O fuso da roda
Redação DM
Publicado em 23 de julho de 2016 às 03:36 | Atualizado há 9 anosQuando morrer quero ser um cadáver bonito como é bonita a camisa do Vila Nova. De preferência com o rosto corado a sorrir para quem ficou com o espólio da terra. Os olhos estarão para sempre fechados e as lembranças mortas. Alguém vai dizer: “Ué, nenhum cadáver é assim”. Não é porque todo bom defunto se apresenta à Eternidade de olhos arrependidos para merecer a indulgência do Pai. Tudo isso que escrevo pode ser mais uma ilusão dos meus olhos míopes. A morte, ao contrário, é real. Mesmo que lutemos para sermos eternos ela vem implacável com a sua ceifadeira. Às vezes vem mansinha durante o sono e noutras chega arrasadora como são as ondas gigantes dos mares asiáticos. E o corpo se destrói nas ondas da vida com seus fluxos e refluxos. Talvez por essas coisas todo cadáver assuma a aparência de uma flor murcha. A teoria ressurgente de Nikolai Federow vence os limites humanos quando encontra o juízo final. E o homem continua a vagar pelo espaço tendo a morte como inevitável solução. Acredito ser essa é a única porta para o Eterno.
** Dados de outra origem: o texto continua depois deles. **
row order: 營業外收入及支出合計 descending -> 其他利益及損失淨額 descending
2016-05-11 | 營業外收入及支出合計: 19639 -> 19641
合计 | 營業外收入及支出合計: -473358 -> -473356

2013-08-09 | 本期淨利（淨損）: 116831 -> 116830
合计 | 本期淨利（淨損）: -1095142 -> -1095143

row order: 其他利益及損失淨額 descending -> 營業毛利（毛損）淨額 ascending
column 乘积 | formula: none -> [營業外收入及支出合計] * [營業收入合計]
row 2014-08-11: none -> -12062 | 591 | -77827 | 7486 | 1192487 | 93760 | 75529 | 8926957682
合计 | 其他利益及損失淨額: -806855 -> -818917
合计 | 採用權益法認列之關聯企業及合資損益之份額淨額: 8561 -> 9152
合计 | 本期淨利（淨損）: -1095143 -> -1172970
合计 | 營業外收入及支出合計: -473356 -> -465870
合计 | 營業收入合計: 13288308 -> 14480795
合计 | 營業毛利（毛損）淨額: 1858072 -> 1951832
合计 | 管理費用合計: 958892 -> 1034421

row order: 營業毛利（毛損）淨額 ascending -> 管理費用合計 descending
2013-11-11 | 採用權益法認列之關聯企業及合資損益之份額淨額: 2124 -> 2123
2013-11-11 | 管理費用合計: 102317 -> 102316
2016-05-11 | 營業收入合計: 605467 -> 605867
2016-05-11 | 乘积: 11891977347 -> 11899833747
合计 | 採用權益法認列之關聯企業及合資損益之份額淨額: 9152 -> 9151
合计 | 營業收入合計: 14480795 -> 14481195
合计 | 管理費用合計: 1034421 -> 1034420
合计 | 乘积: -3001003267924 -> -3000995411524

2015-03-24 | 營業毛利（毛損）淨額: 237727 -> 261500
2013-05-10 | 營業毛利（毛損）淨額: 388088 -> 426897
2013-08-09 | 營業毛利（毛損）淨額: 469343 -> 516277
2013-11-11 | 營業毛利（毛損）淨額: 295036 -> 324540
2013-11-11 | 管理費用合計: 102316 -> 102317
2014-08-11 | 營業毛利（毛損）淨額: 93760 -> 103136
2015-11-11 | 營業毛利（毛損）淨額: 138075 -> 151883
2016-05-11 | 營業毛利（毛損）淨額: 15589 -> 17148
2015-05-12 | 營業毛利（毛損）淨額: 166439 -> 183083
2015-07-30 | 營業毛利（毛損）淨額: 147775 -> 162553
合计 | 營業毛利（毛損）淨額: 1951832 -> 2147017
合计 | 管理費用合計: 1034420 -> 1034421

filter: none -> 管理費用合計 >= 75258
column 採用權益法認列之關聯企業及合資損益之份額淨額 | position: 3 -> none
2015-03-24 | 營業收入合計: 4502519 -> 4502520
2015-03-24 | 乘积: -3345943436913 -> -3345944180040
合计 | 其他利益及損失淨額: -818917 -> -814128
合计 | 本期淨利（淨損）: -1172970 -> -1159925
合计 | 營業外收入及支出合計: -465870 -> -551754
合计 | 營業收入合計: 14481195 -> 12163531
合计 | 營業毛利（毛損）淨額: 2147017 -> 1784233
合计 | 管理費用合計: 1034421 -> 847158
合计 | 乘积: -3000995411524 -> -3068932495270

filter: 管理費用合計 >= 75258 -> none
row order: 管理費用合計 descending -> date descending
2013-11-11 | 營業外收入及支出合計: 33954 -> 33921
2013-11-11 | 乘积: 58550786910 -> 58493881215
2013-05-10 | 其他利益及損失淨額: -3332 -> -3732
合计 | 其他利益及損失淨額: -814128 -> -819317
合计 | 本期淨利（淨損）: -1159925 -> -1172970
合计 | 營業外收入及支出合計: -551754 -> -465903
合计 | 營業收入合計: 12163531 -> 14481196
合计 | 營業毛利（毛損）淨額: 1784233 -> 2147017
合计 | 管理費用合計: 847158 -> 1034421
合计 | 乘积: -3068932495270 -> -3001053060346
O bochicho nos velórios é o de que o morto partiu cedo desta vida ou de que, finalmente, descansou… A impressão que me resta, quando tento prever o que vem no galopar das eras e a de que serei um cadáver igual aos outros derrotados pela fatalidade da foice mortífera. Emil Cioran provoca quando diz que a certeza da não salvação do corpo é, na realidade, a salvação da alma. É com essa crença que mergulhamos nas reflexões do espírito. De modo mais prático dona Gê diz que o homem, com o passar dos anos, fica parecendo o fuso da roda de fiar, fino nos dois extremos e roliço no meio. E ela explica: “com a idade o homem afina as pernas, a bunda some, os ombros e os braços secam como se fossem jenipapos guardados na gaveta. E a barriga saliente forma uma bola no meio do corpo”. O vira-e-mexe do fuso para frente e para trás é a maçaroca da incerteza das crenças que adotamos.
Penso que o terror da morte seja o medo de ficar sozinho do outro lado da vida, amarrado numa pedra como ficou Prometeu depois de roubar o fogo: “Não me posso calar, nem protestar contra a sorte que esmaga” Ai de mim!”. Sendo assim, quando o corpo sucumbir diante da sorte madrasta, o espírito viajará pelo cosmo infinito como uma estrela a brilhar no eterno firmamento, mas com a face refletida pela Eterna Manhã.
(Doracino Naves, jornalista; apresentador do programa Raízes Jornalismo Cultural, PUC TV, sábado, 12h30. Reprise, domingo, 20h00.)